EXERCISE PROMPT
Restate only the tail of the data below, starting at the line that contains "(647, 265) none" and including the last line, word for word.

--- DATA IN THIS EXERCISE ---

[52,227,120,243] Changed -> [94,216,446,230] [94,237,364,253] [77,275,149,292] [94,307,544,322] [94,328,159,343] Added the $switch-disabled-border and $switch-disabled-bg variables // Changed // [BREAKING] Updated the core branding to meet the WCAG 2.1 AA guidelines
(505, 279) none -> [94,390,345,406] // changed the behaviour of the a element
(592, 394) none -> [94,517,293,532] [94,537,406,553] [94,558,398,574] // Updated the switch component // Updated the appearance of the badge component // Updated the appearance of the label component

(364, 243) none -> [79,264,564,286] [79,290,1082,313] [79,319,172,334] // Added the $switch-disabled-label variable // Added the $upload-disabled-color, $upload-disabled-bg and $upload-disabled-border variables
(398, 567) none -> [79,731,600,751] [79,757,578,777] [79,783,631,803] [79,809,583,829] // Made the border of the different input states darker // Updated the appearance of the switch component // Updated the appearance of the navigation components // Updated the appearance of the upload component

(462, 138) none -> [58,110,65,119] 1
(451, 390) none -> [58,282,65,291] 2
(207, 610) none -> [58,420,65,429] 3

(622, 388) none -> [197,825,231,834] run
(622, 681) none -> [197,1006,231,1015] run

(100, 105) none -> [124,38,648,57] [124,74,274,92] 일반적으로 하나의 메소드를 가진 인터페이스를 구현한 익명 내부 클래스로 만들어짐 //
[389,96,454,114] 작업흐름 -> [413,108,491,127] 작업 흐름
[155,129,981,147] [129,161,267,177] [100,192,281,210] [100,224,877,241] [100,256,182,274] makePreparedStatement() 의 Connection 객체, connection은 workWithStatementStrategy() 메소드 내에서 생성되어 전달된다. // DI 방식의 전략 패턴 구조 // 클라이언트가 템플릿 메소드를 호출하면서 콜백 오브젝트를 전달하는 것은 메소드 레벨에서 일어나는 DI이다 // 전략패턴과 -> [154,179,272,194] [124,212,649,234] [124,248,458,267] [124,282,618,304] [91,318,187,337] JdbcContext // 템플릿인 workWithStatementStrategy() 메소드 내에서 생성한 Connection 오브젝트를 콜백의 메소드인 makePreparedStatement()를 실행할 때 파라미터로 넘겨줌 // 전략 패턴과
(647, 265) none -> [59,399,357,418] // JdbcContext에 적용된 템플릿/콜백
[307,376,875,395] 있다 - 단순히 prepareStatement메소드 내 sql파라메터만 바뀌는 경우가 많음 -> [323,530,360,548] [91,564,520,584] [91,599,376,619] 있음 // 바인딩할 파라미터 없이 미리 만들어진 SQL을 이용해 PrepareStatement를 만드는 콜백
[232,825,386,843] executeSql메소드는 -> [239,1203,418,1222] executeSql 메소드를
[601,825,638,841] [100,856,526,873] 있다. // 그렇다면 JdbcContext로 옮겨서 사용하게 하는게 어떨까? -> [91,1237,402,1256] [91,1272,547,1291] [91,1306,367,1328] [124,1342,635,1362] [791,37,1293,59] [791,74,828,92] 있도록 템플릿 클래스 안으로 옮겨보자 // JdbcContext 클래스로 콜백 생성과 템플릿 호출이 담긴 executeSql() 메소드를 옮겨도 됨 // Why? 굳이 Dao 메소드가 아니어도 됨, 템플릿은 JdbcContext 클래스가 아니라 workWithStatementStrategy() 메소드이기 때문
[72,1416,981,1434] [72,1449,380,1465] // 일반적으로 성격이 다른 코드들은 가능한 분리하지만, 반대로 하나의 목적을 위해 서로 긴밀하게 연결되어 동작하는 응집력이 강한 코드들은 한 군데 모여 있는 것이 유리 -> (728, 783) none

---

SOLUTION BELOW
(647, 265) none -> [59,399,357,418] // JdbcContext에 적용된 템플릿/콜백
[307,376,875,395] 있다 - 단순히 prepareStatement메소드 내 sql파라메터만 바뀌는 경우가 많음 -> [323,530,360,548] [91,564,520,584] [91,599,376,619] 있음 // 바인딩할 파라미터 없이 미리 만들어진 SQL을 이용해 PrepareStatement를 만드는 콜백
[232,825,386,843] executeSql메소드는 -> [239,1203,418,1222] executeSql 메소드를
[601,825,638,841] [100,856,526,873] 있다. // 그렇다면 JdbcContext로 옮겨서 사용하게 하는게 어떨까? -> [91,1237,402,1256] [91,1272,547,1291] [91,1306,367,1328] [124,1342,635,1362] [791,37,1293,59] [791,74,828,92] 있도록 템플릿 클래스 안으로 옮겨보자 // JdbcContext 클래스로 콜백 생성과 템플릿 호출이 담긴 executeSql() 메소드를 옮겨도 됨 // Why? 굳이 Dao 메소드가 아니어도 됨, 템플릿은 JdbcContext 클래스가 아니라 workWithStatementStrategy() 메소드이기 때문
[72,1416,981,1434] [72,1449,380,1465] // 일반적으로 성격이 다른 코드들은 가능한 분리하지만, 반대로 하나의 목적을 위해 서로 긴밀하게 연결되어 동작하는 응집력이 강한 코드들은 한 군데 모여 있는 것이 유리 -> (728, 783) none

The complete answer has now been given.